▸ **EXERCISE REQUIREMENTS**: Transcribe exactly the line containing "EGR1 | Yield: 1.69 -> 1.70" plus every later line in the data.

# # # # # # #

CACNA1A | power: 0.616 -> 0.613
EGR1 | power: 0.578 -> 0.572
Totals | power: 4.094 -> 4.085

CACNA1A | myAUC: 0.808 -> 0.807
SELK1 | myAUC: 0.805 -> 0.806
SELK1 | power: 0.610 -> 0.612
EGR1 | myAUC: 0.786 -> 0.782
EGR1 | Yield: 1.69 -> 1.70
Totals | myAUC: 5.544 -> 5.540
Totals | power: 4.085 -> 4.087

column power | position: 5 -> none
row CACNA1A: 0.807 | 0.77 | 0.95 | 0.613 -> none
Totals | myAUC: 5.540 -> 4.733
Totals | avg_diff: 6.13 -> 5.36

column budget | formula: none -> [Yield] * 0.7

# # # # # # #

▸ **TASK RESPONSE**:
EGR1 | Yield: 1.69 -> 1.70
Totals | myAUC: 5.544 -> 5.540
Totals | power: 4.085 -> 4.087

column power | position: 5 -> none
row CACNA1A: 0.807 | 0.77 | 0.95 | 0.613 -> none
Totals | myAUC: 5.540 -> 4.733
Totals | avg_diff: 6.13 -> 5.36

column budget | formula: none -> [Yield] * 0.7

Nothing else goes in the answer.